Book 2 chapter 15 summary: In chapter 15 Toru awakens to Creta Kano who mysteriously appeared in his bed the night before. She tells him that she has lost her name and asks if he would like to flee Japan with her. To this request he agrees and leaves behind memorabilia of his old life with his wife. While Toru is in town gathering supplies for his flee he reads an article about Noboru Wataya, the article explains that Noboru is now trying to become a politician.

Chapter 17 is not completely removed, instead the excerpt where Toru takes passport photos is removed and the very lengthy conversation Toru has with his uncle about buying real estate is condensed into one English paragraph.

Book 2 Chapter 18 summary: Creta Kano returns to Japan and Toru tells her that he will not be fleeing with her. After this he meets with May Kasahara and they watch the demolition of the Miyawaki house. Later in the chapter Toru is swimming at the ward pool where he dreams in the pool about floating at the bottom of the well, presented in earlier chapters, and hearing horses dying during an eclipse. This leads him to the realization that the mysterious woman on the phone was actually his wife. Ending book 2 with this cliffhanger.

== Reception ==
Kirkus Reviews wrote that the novel was "a major work bringing signature themes of alienation, dislocation, and nameless fears through the saga of a gentle man forced to trade the familiar for the utterly unknown" and "a fully mature, engrossing tale of individual and national destinies entwined" that would be "hard to surpass."

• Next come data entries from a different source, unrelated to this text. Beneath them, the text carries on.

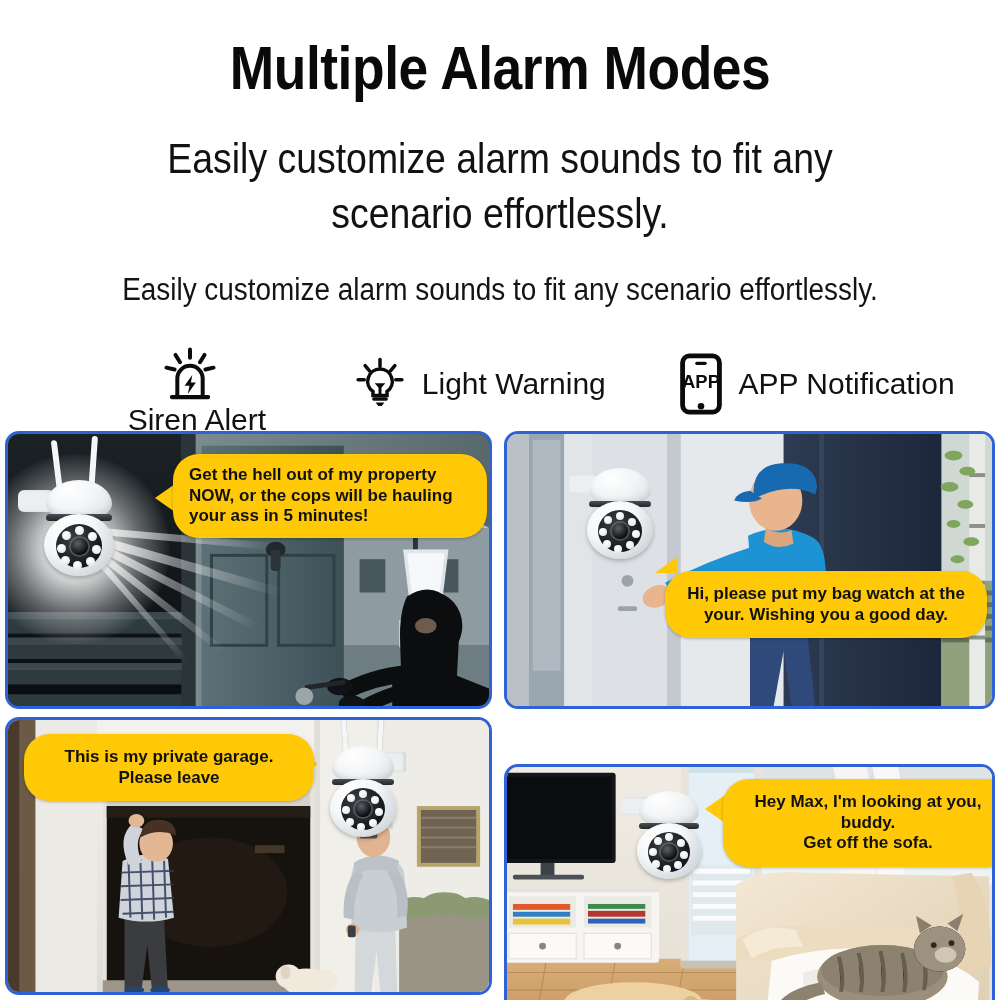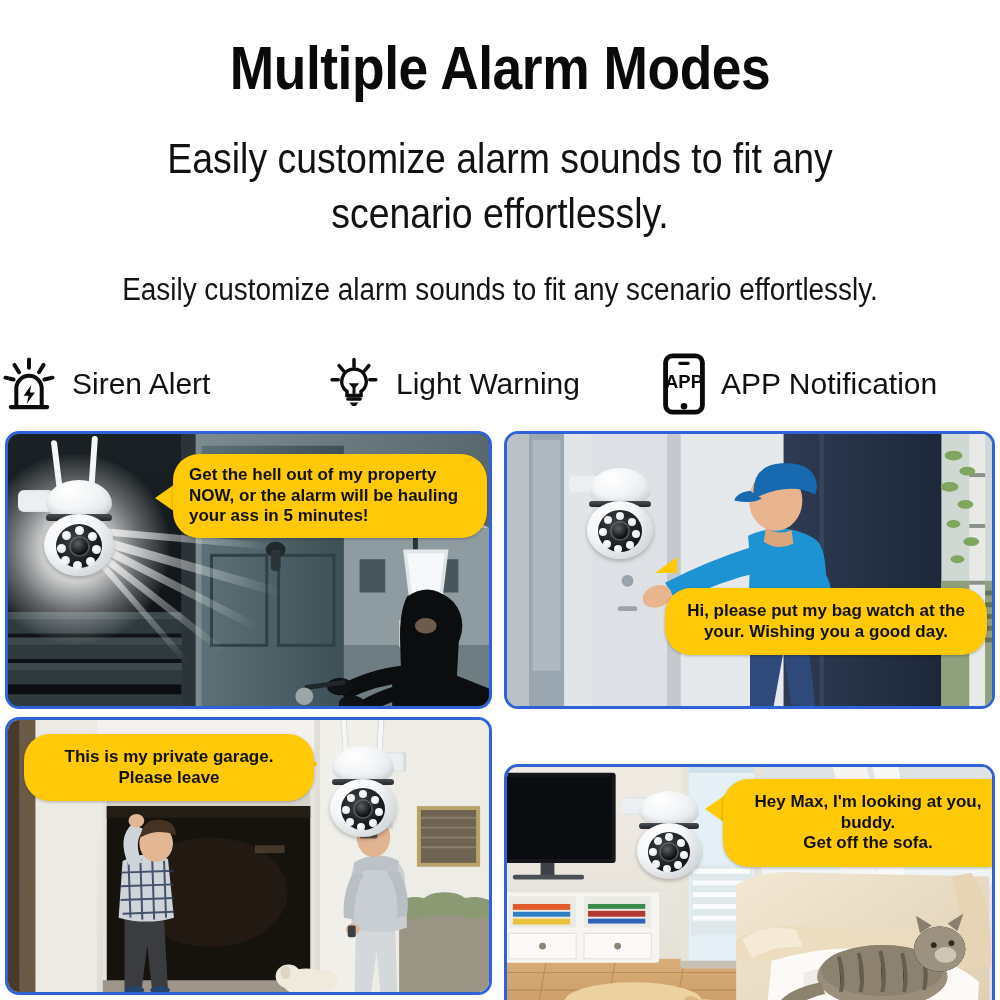"Siren Alert" .f1 { flex-direction: none -> column; padding-left: none -> 34px }
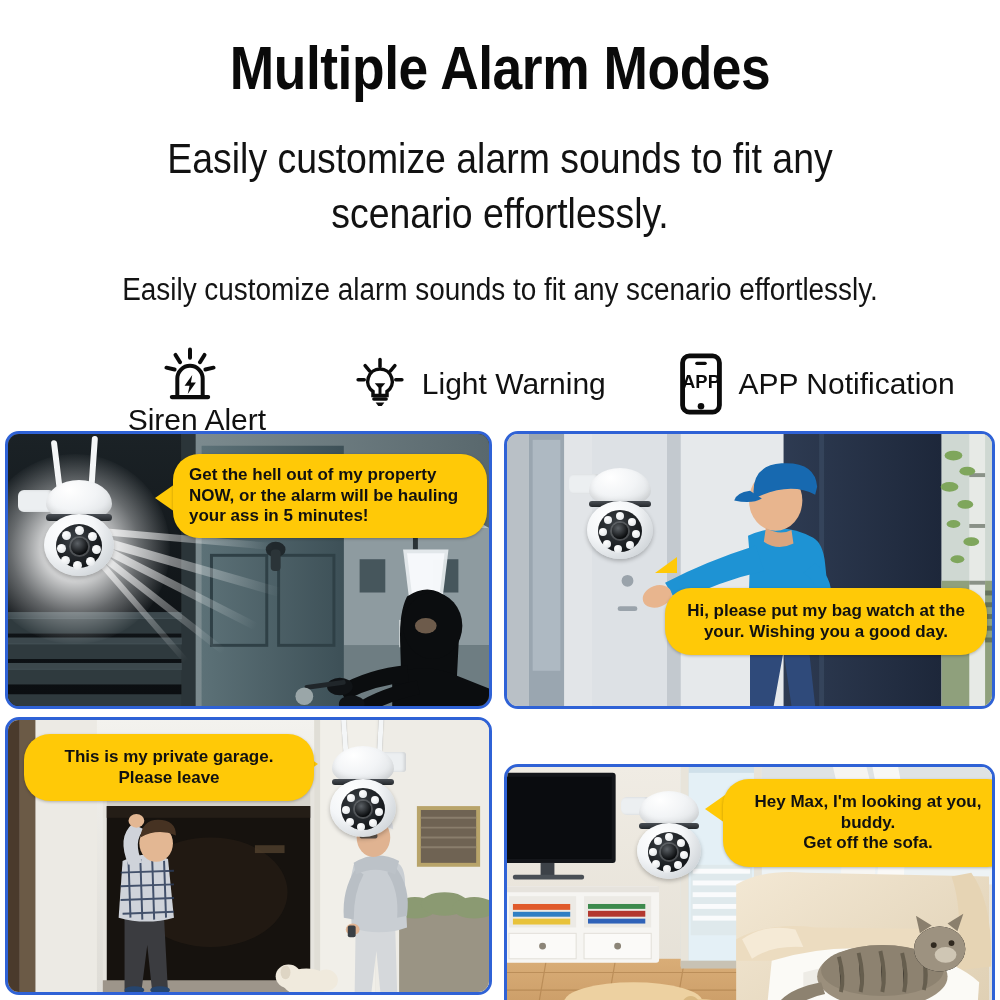"NOW, or the alarm will" div { text: alarm -> cops }
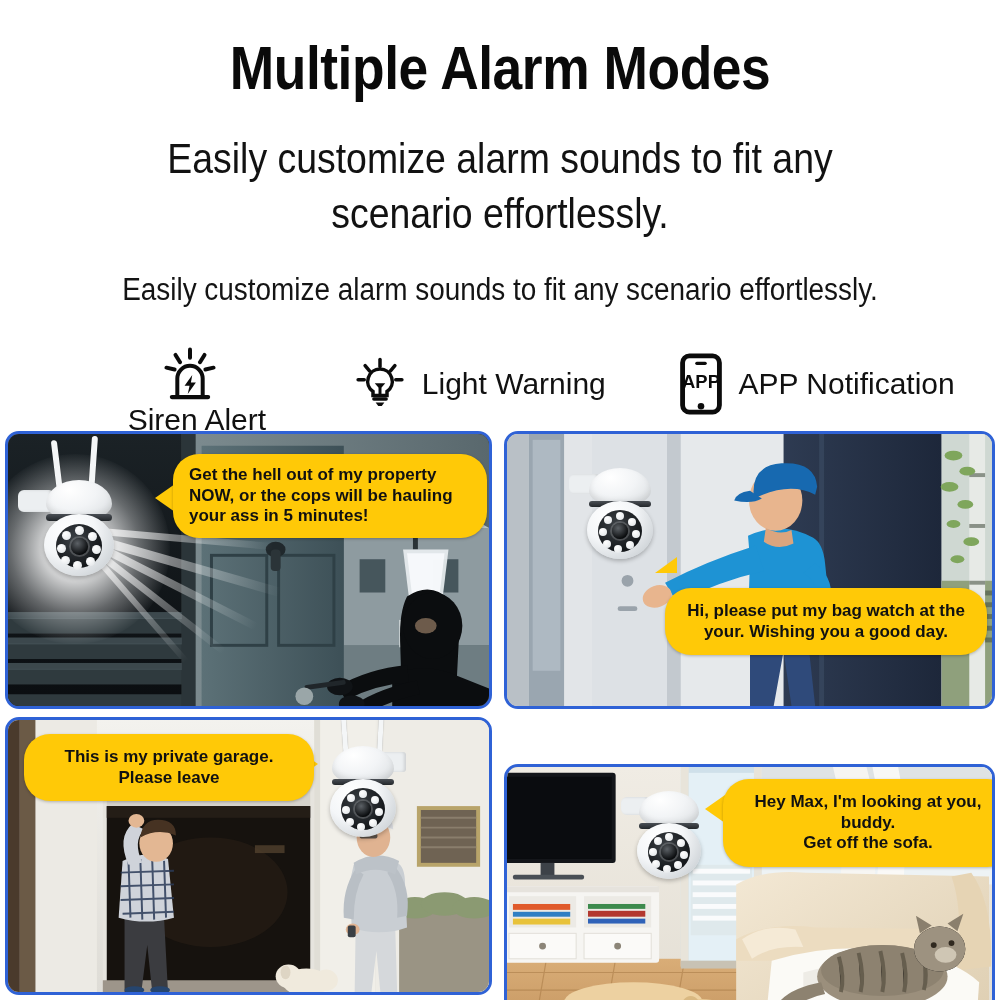"Hi, please put my bag" div.bubble { margin-top: 17px -> none }
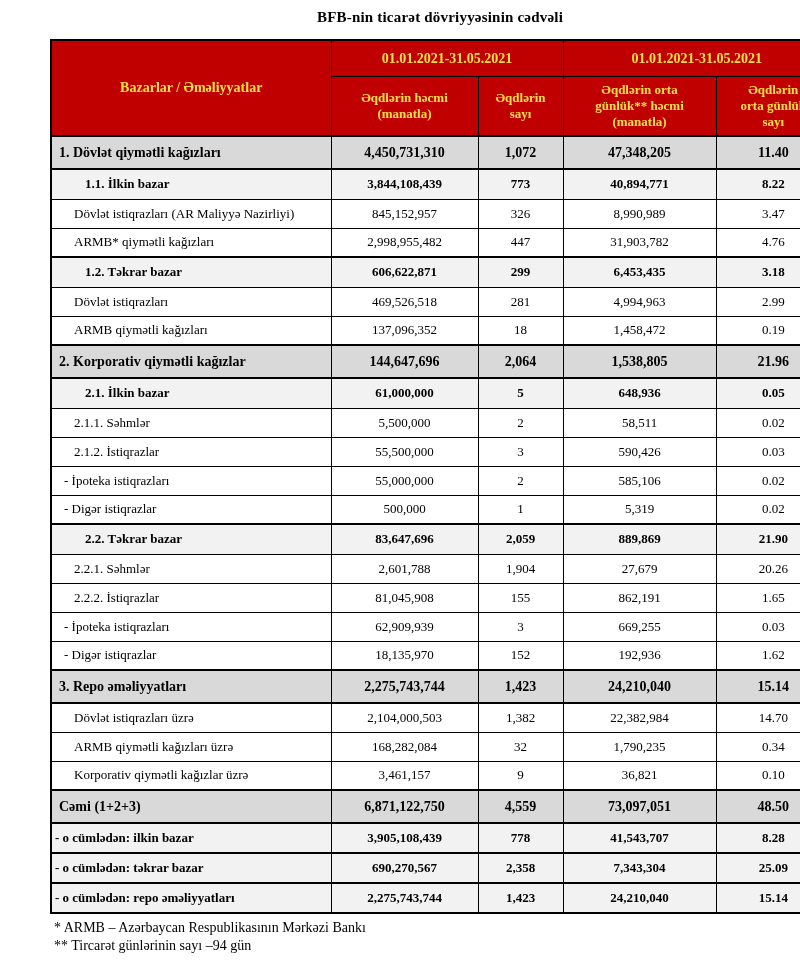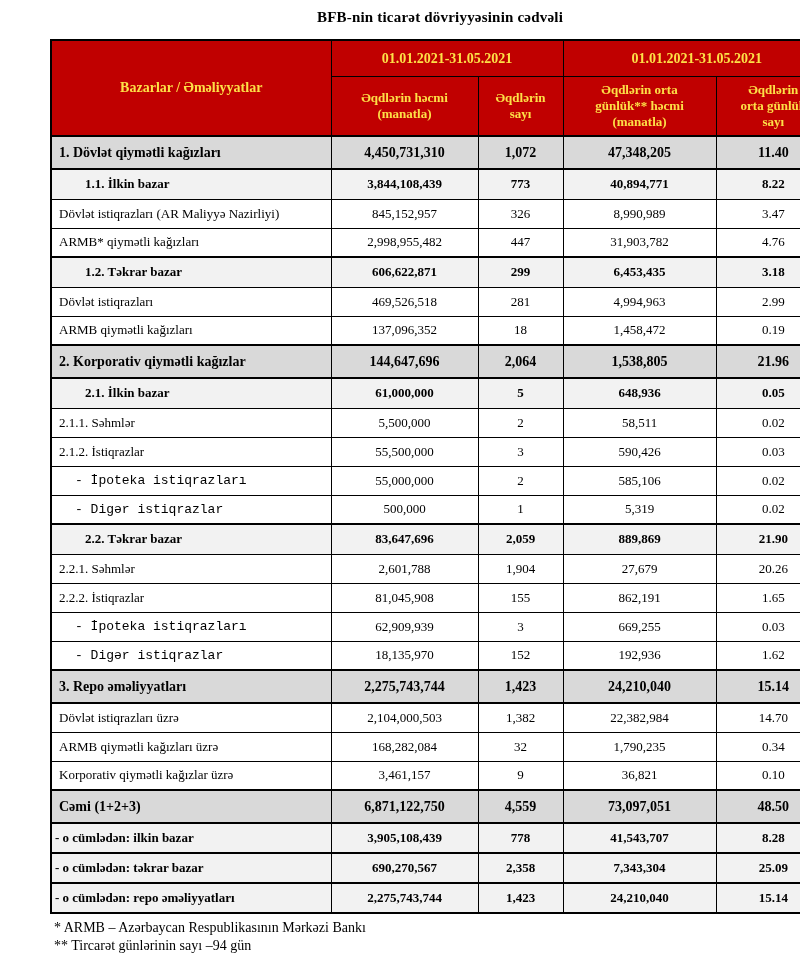"Dövlət istiqrazları (AR Maliyyə" tr.plain td.lbl { padding-left: 7px -> 22px }
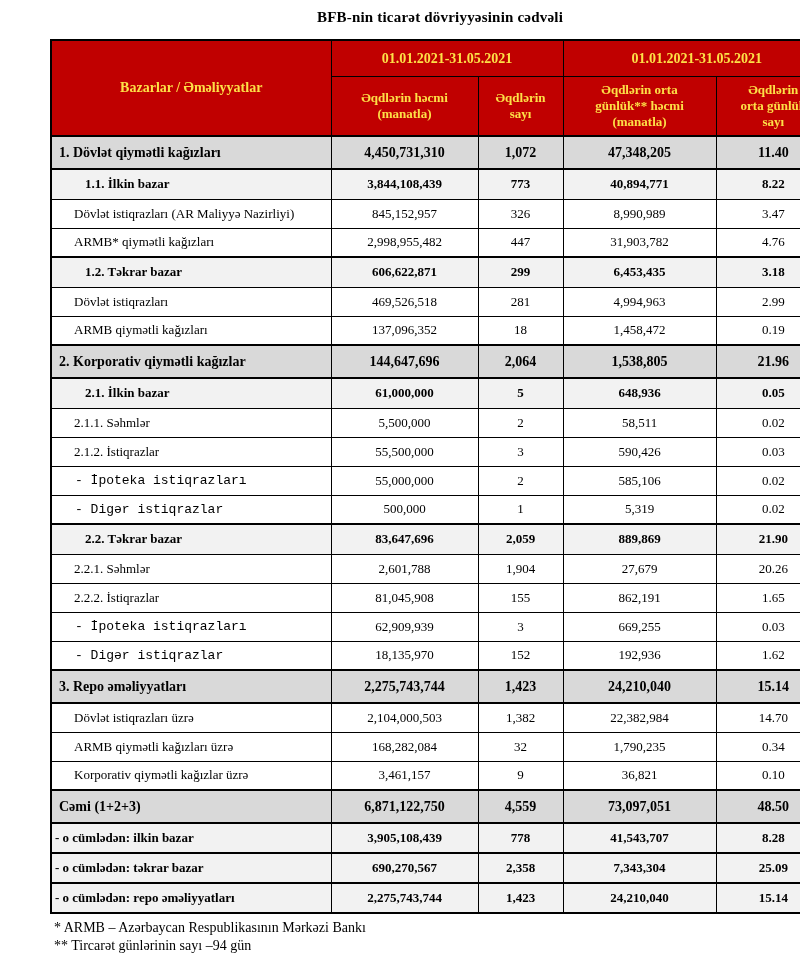"- İpoteka istiqrazları" tr.dash td.lbl { font-family: Liberation Mono, monospace -> none; padding-left: 23px -> 12px }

Michiko Kakutani, in The New York Times, regarded the novel as "a wildly ambitious book that not only recapitulates the themes, motifs and preoccupations of his earlier work, but also aspires to invest that material with weighty mythic and historical significance" though was "only intermittently successful." While she finds that the novel succeeds in articulating that the world is "a mysterious place", that same confusion also "seems so messy that its refusal of closure feels less like an artistic choice than simple laziness".

== Legacy ==
Many regard The Wind-Up Bird Chronicle as Murakami's masterpiece, and it appeared in The Telegraph's 2014 list of the 10 all-time greatest Asian novels.

== Adaptation ==
An adaptation of the novel was created by Stephen Earnhart; a live production of it premiered in 2011 at the Edinburgh International Festival.